(Task):
Should a picture appear anywhere in the data, omit it and copy everything else exactly.
_ _ _ _
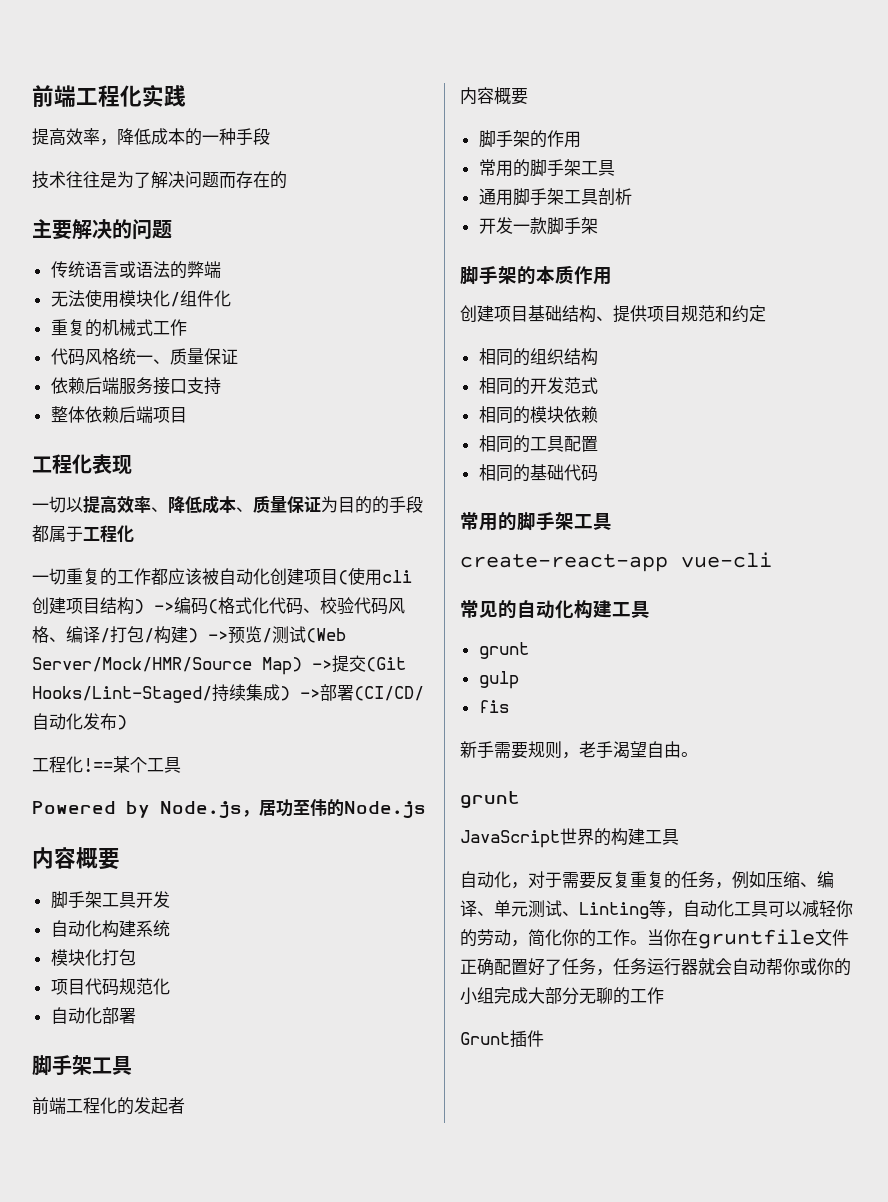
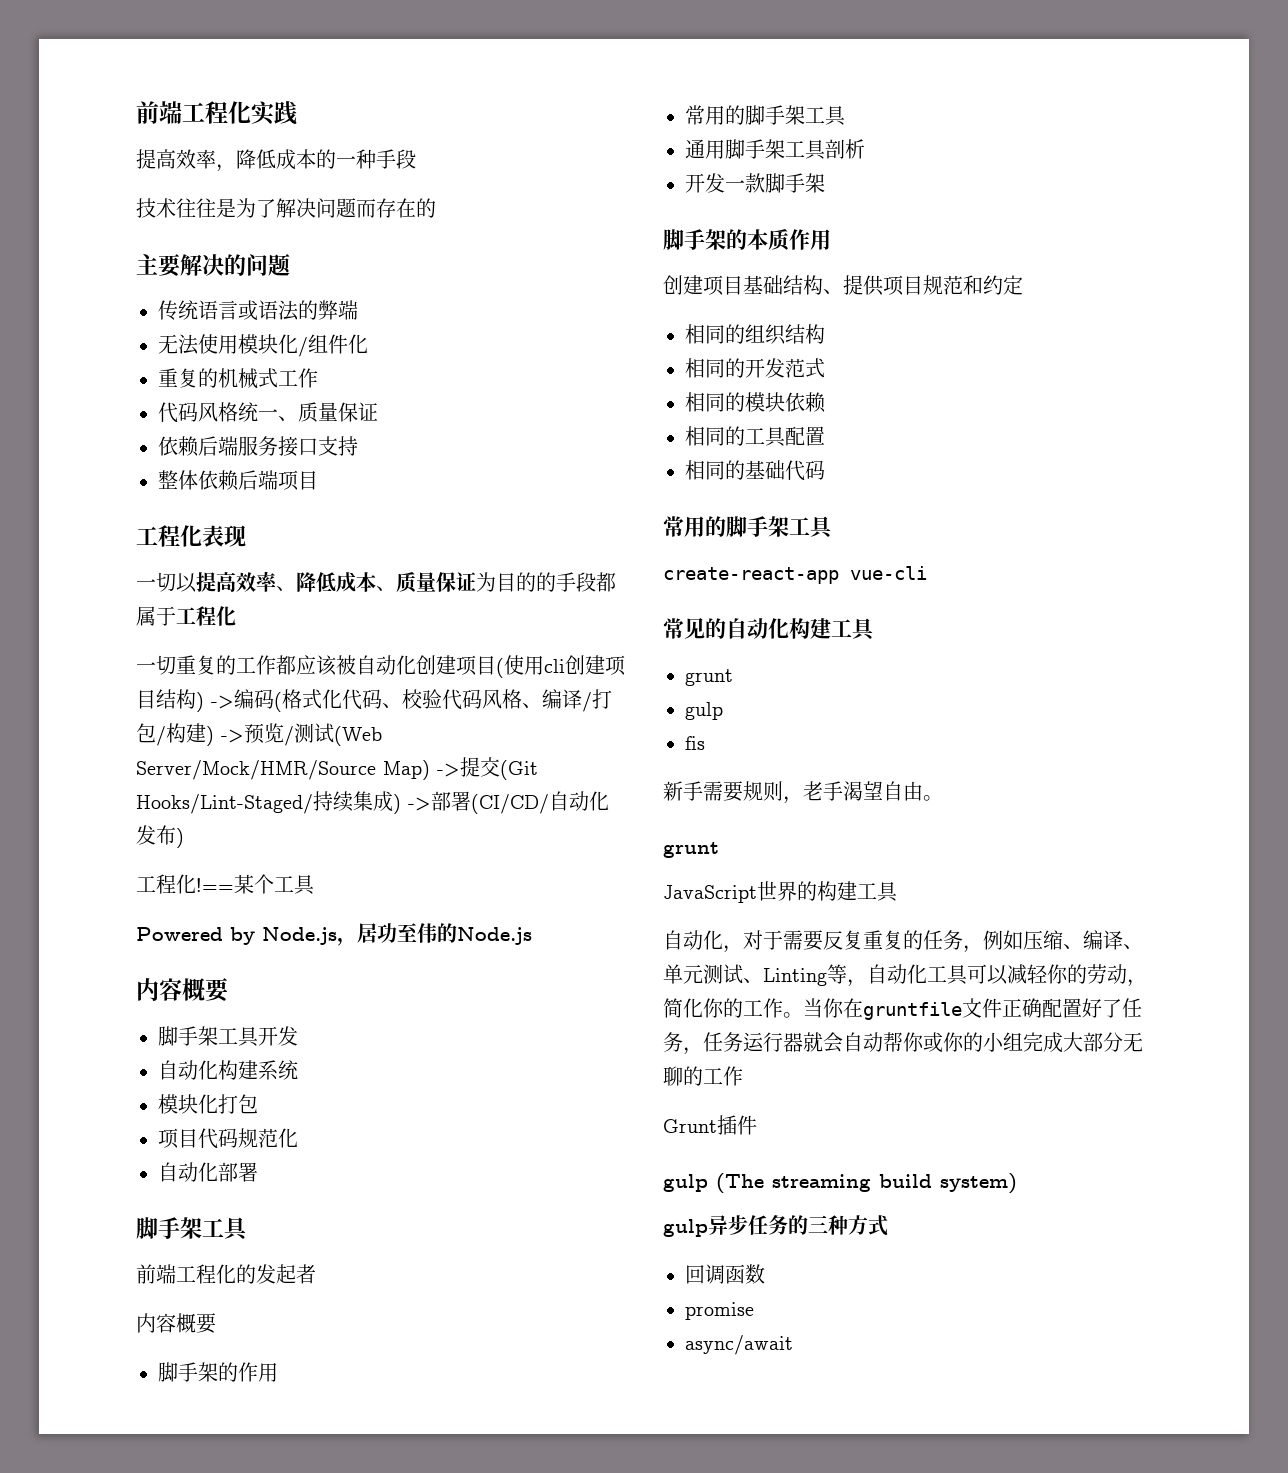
(544, 1038) none -> [663,1173,1017,1194] [663,1215,888,1237] [685,1264,765,1284] [685,1302,754,1320] [685,1335,793,1355] // gulp (The streaming build system) // gulp异步任务的三种方式 // 回调函数 // promise // async/await

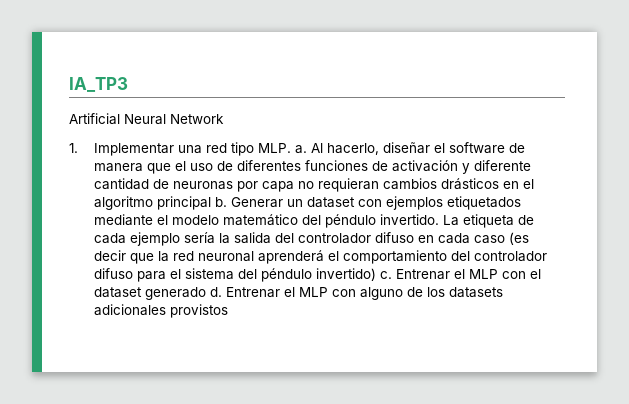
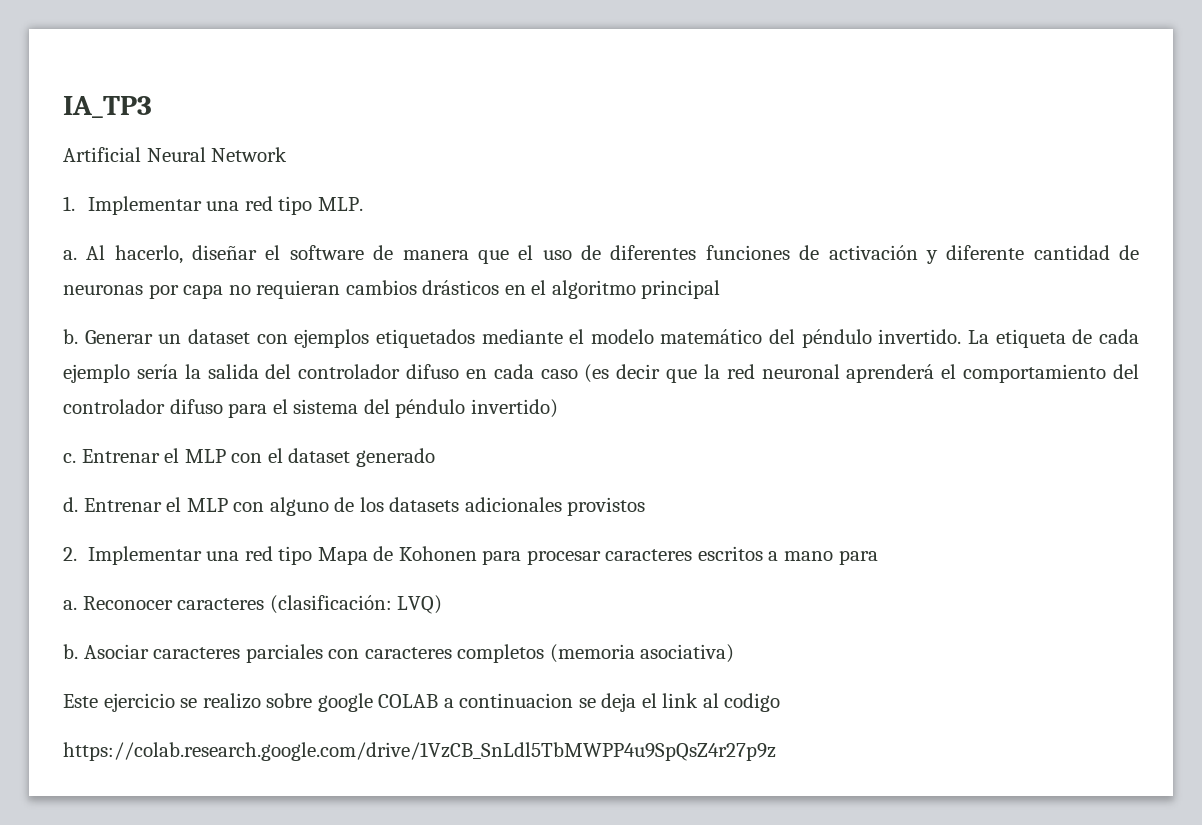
(292, 148) none -> (363, 204) //
(212, 203) none -> (721, 289) //
(377, 274) none -> (558, 408) //
(207, 293) none -> (435, 457) //
(229, 311) none -> [63,546,878,565] [63,595,443,614] [63,644,735,663] [63,693,781,712] [63,742,776,761] // 2. Implementar una red tipo Mapa de Kohonen para procesar caracteres escritos a mano para // a. Reconocer caracteres (clasificación: LVQ) // b. Asociar caracteres parciales con caracteres completos (memoria asociativa) // Este ejercicio se realizo sobre google COLAB a continuacion se deja el link al codigo // https://colab.research.google.com/drive/1VzCB_SnLdl5TbMWPP4u9SpQsZ4r27p9z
_ _ _ _
(Exercise output):
(544, 1038) none -> [663,1173,1017,1194] [663,1215,888,1237] [685,1264,765,1284] [685,1302,754,1320] [685,1335,793,1355] // gulp (The streaming build system) // gulp异步任务的三种方式 // 回调函数 // promise // async/await

(292, 148) none -> (363, 204) //
(212, 203) none -> (721, 289) //
(377, 274) none -> (558, 408) //
(207, 293) none -> (435, 457) //
(229, 311) none -> [63,546,878,565] [63,595,443,614] [63,644,735,663] [63,693,781,712] [63,742,776,761] // 2. Implementar una red tipo Mapa de Kohonen para procesar caracteres escritos a mano para // a. Reconocer caracteres (clasificación: LVQ) // b. Asociar caracteres parciales con caracteres completos (memoria asociativa) // Este ejercicio se realizo sobre google COLAB a continuacion se deja el link al codigo // https://colab.research.google.com/drive/1VzCB_SnLdl5TbMWPP4u9SpQsZ4r27p9z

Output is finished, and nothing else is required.